Eveleyip gevelemeden doğrudan söylüyorum. Suçluyu dışarıda aramayın, içerideler.
Paris’i gözünüze çok yaklaştırırsanız arkasında bir ormanı kaybedersiniz.. Öyle ki Eylüldeki Amerika saldırısındaki saldırganın pasaportunun sapasağlam bulunması gibi, Fransız polisi de saldırganın pasaportunu şıp diye buluverdi..
Esed’e “git” demeyenler, bu saldırının asıl sorumlularıdır. “Tavşana kaç, tazıya tut” mantığı ile bizi bize kırdıracaklardı. Bunun adı “Kontrollü bunalım stratejisi” idi.
PKK’nın Suriye ayağı PYD değil mi idi.. PKK’nın başı sıkışınca nereye kaçıyordu..
Bölgeyi terör cehennemine çeviren kim? Şii, Sünni, Selefi çatışmasının sebeb olduğu yangına körükle gidenler kimler?
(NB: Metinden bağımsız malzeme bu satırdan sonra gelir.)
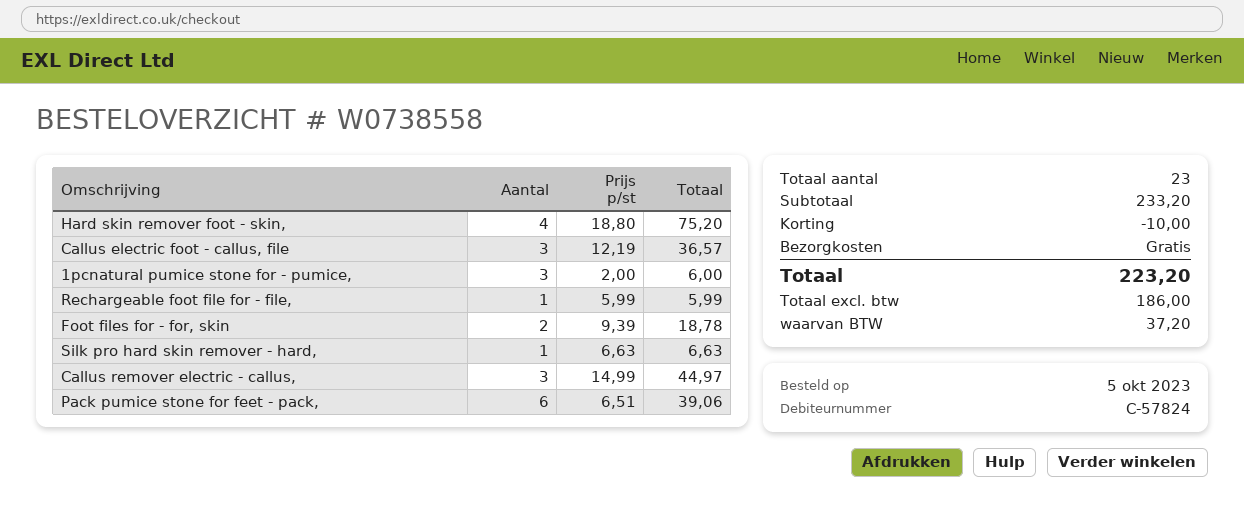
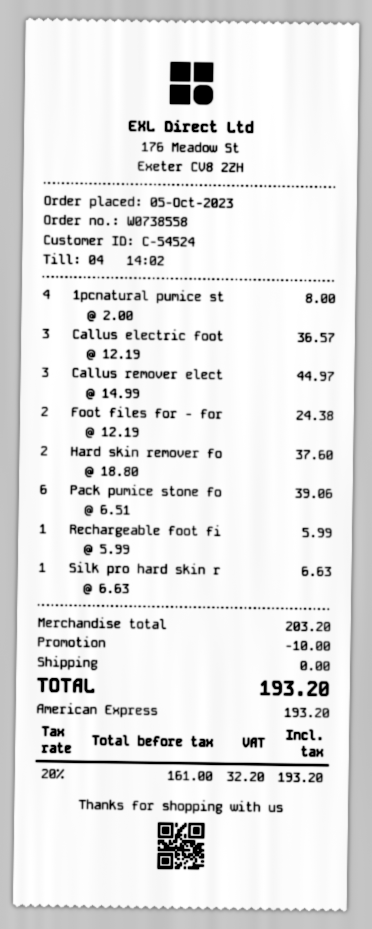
customer number: C-57824 -> C-54524
Hard skin remover foot - skin,: 4 x 18.80 = 75.20 -> 2 x 18.80 = 37.60
1pcnatural pumice stone for - pumice,: 3 x 2.00 = 6.00 -> 4 x 2.00 = 8.00
Foot files for - for, skin: 2 x 9.39 = 18.78 -> 2 x 12.19 = 24.38
subtotal: 233.20 -> 203.20
net: 186.00 -> 161.00
tax: 37.20 -> 32.20
total: 223.20 -> 193.20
Rusya, Çin, AB ülkeleri, ABD bu konuda çok mu masum? Sahi geriye kim kaldı?
“Tanrıyı kıyamete zorlamak” adına bu şartlarda biri elini çabuk tutacaktır. İsrail, batıyı bölgeye çekmek için bu durumu fırsat olarak görecektir. Kâhinler, Mesih’in dönüşü için 2016’yı işaret ediyorlardı. Birileri de aynı zamanı Mehdi’nin zuhuru için tarih olarak görüyor.
G20 ülkeleri bu sorunu çözebilir.. Aslında özel bir çabaya gerek yok, zalimlere destek vermesinler, ellerini bölgeden çeksinler, Suriye halkı kendi göbeğini kendi keser..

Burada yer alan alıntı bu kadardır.